In one of my previous posts, I showed how to implement a custom speech model using a combination of the Azure AI Speech CLI and the Azure AI Speech Studio. I showed how to create a new speech project, upload structured markup file language datasets, train the model from the dataset, then create an endpoint for deployment purposes.

What I did not show was how to apply a test to evaluate the quality of recognition of our custom speech model quality against training audio dataset.

A quality test is an inspection test that requires the subjective view of the tester to determine if a training dataset is of sufficient quality to be used as a custom speech model. The tester inspects the transcription output from the test to decide if the custom model is suitable for use, and whether further training is required.  

The training dataset consists of one or more audio file WAV files that we have recorded, then archived into a ZIP file. 

I will explain the test process in the first section.

Process of Testing the Recognition Quality of a Custom Speech Model

In this section I will go through the process to apply the evaluation test using the audio file on our trained custom speech model with a comparison against a Microsoft speech baseline model.

The process for quality testing of custom speech models is shown below:

One of the prerequisites before recognition quality testing can commence are that the custom speech model is trained with an uploaded text file training dataset.

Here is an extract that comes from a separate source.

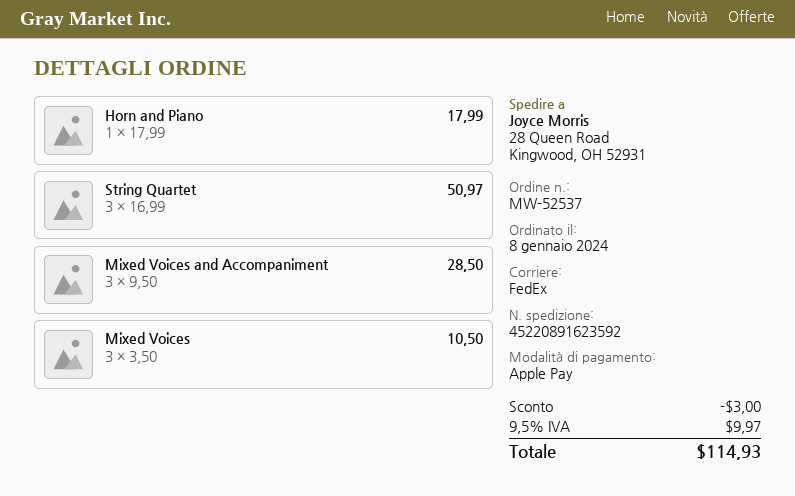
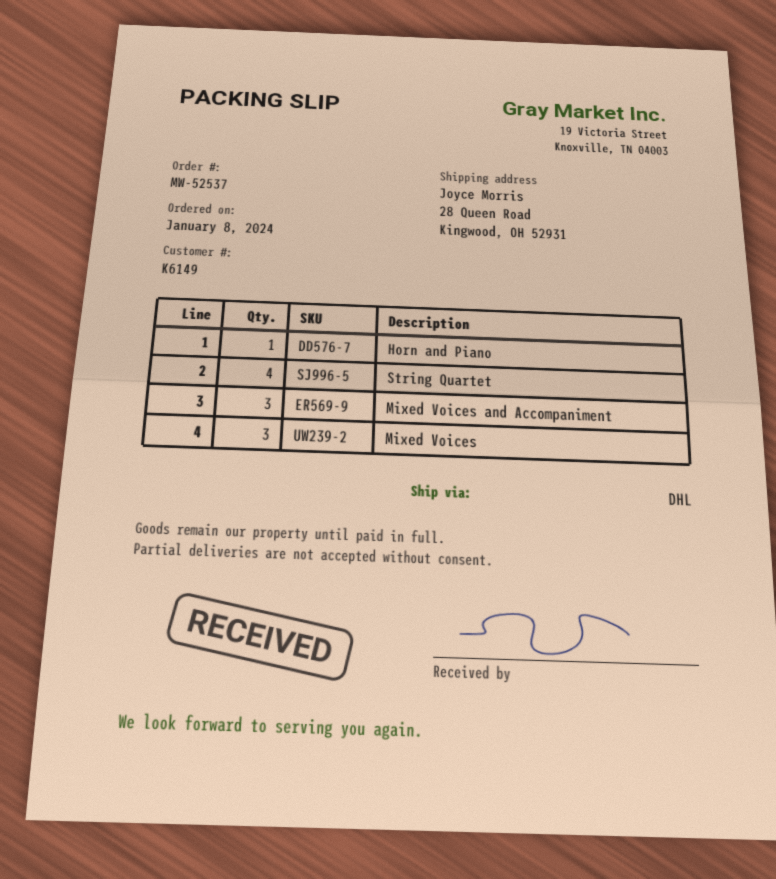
shipping method: FedEx -> DHL
String Quartet: 3 -> 4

We then upload an audio file that includes the vocal utterances to help test the training dataset.

After the audio file is uploaded, a baseline model is selected to compare the results of the speech recognition with the custom speech model.

When the quality test is run against the audio test file and the custom speech model, the quality results reports are output showing any discrepancies between the custom and baseline speech models.

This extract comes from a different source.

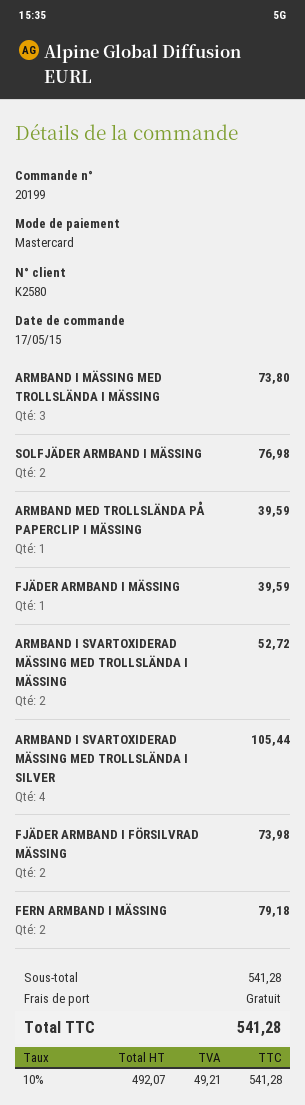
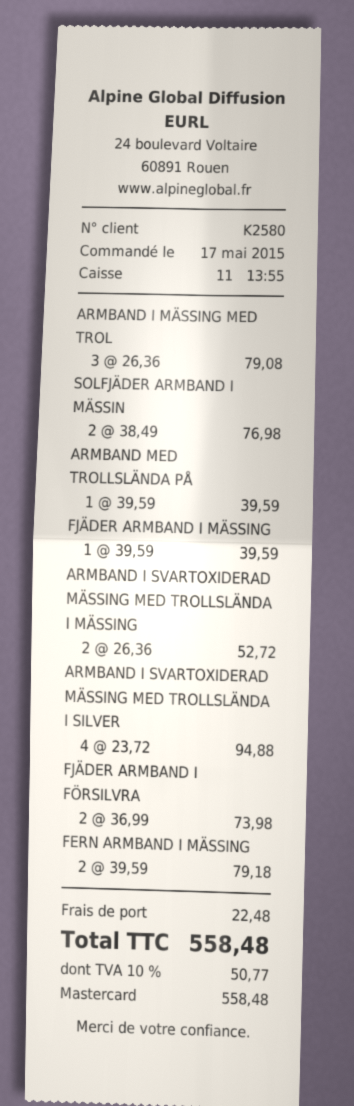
ARMBAND I MÄSSING MED TROLLSLÄNDA I MÄSSING: 3 for 73.80 -> 3 for 79.08
ARMBAND I SVARTOXIDERAD MÄSSING MED TROLLSLÄNDA I SILVER: 4 for 105.44 -> 4 for 94.88
shipping: 0.00 -> 22.48
tax: 10% = 49.21 -> 10% = 50.77
total: 541.28 -> 558.48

In the next section I will show how we record the audio file and upload it as a dataset into our Azure AI Speech Studio project.

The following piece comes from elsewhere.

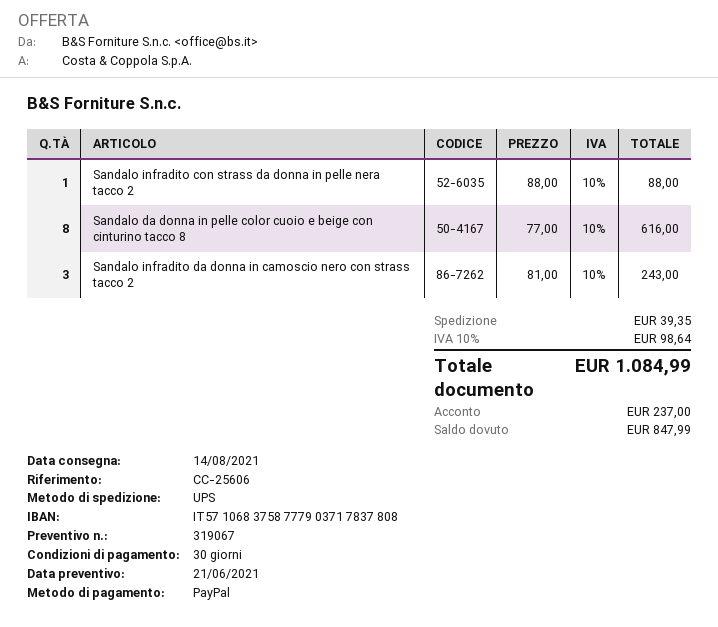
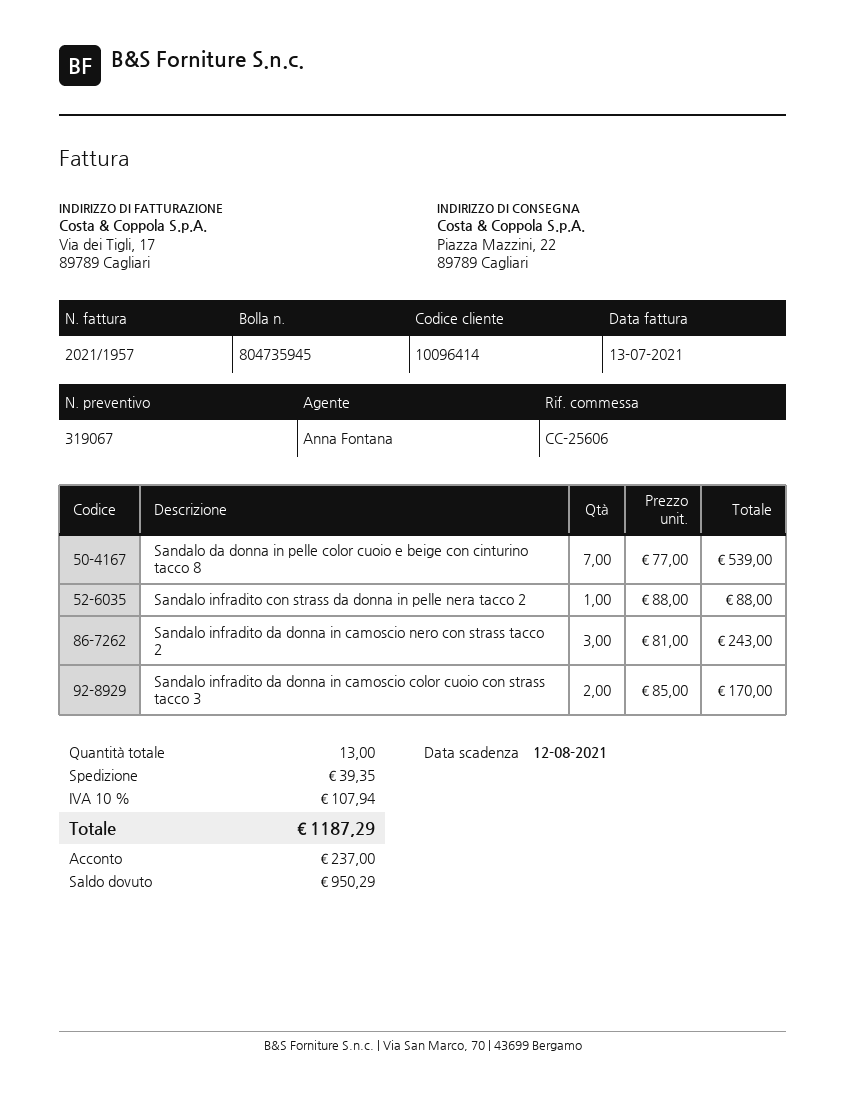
Sandalo da donna in pelle color cuoio e beige con cinturino tacco 8: 8 x 77.00 = 616.00 -> 7 x 77.00 = 539.00
Sandalo infradito da donna in camoscio color cuoio con strass tacco 3: none -> 2 x 85.00 = 170.00
tax: 10% = 98.64 -> 10% = 107.94
total: 1084.99 -> 1187.29
balance: 847.99 -> 950.29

Uploading Audio WAV Files to the AI Speech Studio Project

In this section I will show how to go through the process of uploading an audio training dataset to the Azure AI Speech Studio.

In a previous post I showed how to install and setup the Audacity audio tool to open M4A files and export them to WAV format files. We can also use Audacity to record an audio session. In the Audacity interface the menu command to record audio is a red button as shown below:

I then read out the following sentences during the audio recording session:

Turn on the living room lights.

Switch off the living room lights.

Turn on the television power.

Switch off the television power.

Set the television volume level to be 20 decibels.

Set television volume level to be 20 decibels.

Set television volume level 20 decibels.

Adjust the air conditioner temperature 23 degrees.

Adjust air conditioner temperature 23 degrees.

Open dining room blinds.

Close dining room blinds.

Open bed room blinds.

Close bed room blinds.

The above sentences are combinations of the sentences I used in the language training dataset markup file. Notice that I deliberately spoke out the word bed room with a pause between the two parts of the word. We will see how this shows in the quality test later.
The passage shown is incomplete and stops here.